Data for the task>
----
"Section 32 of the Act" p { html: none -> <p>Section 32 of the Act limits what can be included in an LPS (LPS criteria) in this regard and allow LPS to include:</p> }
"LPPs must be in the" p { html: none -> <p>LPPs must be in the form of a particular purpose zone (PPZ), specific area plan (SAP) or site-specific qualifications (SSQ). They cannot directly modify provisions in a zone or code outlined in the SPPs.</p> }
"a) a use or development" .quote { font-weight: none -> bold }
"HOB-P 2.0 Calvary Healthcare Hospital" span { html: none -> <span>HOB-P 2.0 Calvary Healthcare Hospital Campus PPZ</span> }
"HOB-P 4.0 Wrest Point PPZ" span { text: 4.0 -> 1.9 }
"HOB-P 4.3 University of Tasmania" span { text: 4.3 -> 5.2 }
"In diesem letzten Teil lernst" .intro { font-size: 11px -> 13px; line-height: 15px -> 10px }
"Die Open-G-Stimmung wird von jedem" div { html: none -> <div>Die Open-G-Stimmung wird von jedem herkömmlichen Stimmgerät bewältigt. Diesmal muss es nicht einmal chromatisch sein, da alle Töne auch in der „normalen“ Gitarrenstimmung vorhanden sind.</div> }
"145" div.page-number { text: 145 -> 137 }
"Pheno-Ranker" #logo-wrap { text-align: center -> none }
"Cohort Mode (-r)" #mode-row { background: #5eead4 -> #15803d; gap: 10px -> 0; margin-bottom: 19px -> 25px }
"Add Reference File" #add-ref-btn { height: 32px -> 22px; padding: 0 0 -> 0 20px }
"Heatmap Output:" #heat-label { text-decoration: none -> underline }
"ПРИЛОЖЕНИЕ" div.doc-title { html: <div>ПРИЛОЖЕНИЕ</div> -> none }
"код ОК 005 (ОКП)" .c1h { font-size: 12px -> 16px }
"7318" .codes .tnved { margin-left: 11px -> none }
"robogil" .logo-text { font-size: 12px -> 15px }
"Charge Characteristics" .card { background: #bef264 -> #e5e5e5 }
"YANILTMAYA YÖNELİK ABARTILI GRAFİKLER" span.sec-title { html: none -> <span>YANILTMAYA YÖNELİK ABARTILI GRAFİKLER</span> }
----
Exercise directions>
Please print out every record exactly as it is written.

Solution>
"Section 32 of the Act" p { html: none -> <p>Section 32 of the Act limits what can be included in an LPS (LPS criteria) in this regard and allow LPS to include:</p> }
"LPPs must be in the" p { html: none -> <p>LPPs must be in the form of a particular purpose zone (PPZ), specific area plan (SAP) or site-specific qualifications (SSQ). They cannot directly modify provisions in a zone or code outlined in the SPPs.</p> }
"a) a use or development" .quote { font-weight: none -> bold }
"HOB-P 2.0 Calvary Healthcare Hospital" span { html: none -> <span>HOB-P 2.0 Calvary Healthcare Hospital Campus PPZ</span> }
"HOB-P 4.0 Wrest Point PPZ" span { text: 4.0 -> 1.9 }
"HOB-P 4.3 University of Tasmania" span { text: 4.3 -> 5.2 }
"In diesem letzten Teil lernst" .intro { font-size: 11px -> 13px; line-height: 15px -> 10px }
"Die Open-G-Stimmung wird von jedem" div { html: none -> <div>Die Open-G-Stimmung wird von jedem herkömmlichen Stimmgerät bewältigt. Diesmal muss es nicht einmal chromatisch sein, da alle Töne auch in der „normalen“ Gitarrenstimmung vorhanden sind.</div> }
"145" div.page-number { text: 145 -> 137 }
"Pheno-Ranker" #logo-wrap { text-align: center -> none }
"Cohort Mode (-r)" #mode-row { background: #5eead4 -> #15803d; gap: 10px -> 0; margin-bottom: 19px -> 25px }
"Add Reference File" #add-ref-btn { height: 32px -> 22px; padding: 0 0 -> 0 20px }
"Heatmap Output:" #heat-label { text-decoration: none -> underline }
"ПРИЛОЖЕНИЕ" div.doc-title { html: <div>ПРИЛОЖЕНИЕ</div> -> none }
"код ОК 005 (ОКП)" .c1h { font-size: 12px -> 16px }
"7318" .codes .tnved { margin-left: 11px -> none }
"robogil" .logo-text { font-size: 12px -> 15px }
"Charge Characteristics" .card { background: #bef264 -> #e5e5e5 }
"YANILTMAYA YÖNELİK ABARTILI GRAFİKLER" span.sec-title { html: none -> <span>YANILTMAYA YÖNELİK ABARTILI GRAFİKLER</span> }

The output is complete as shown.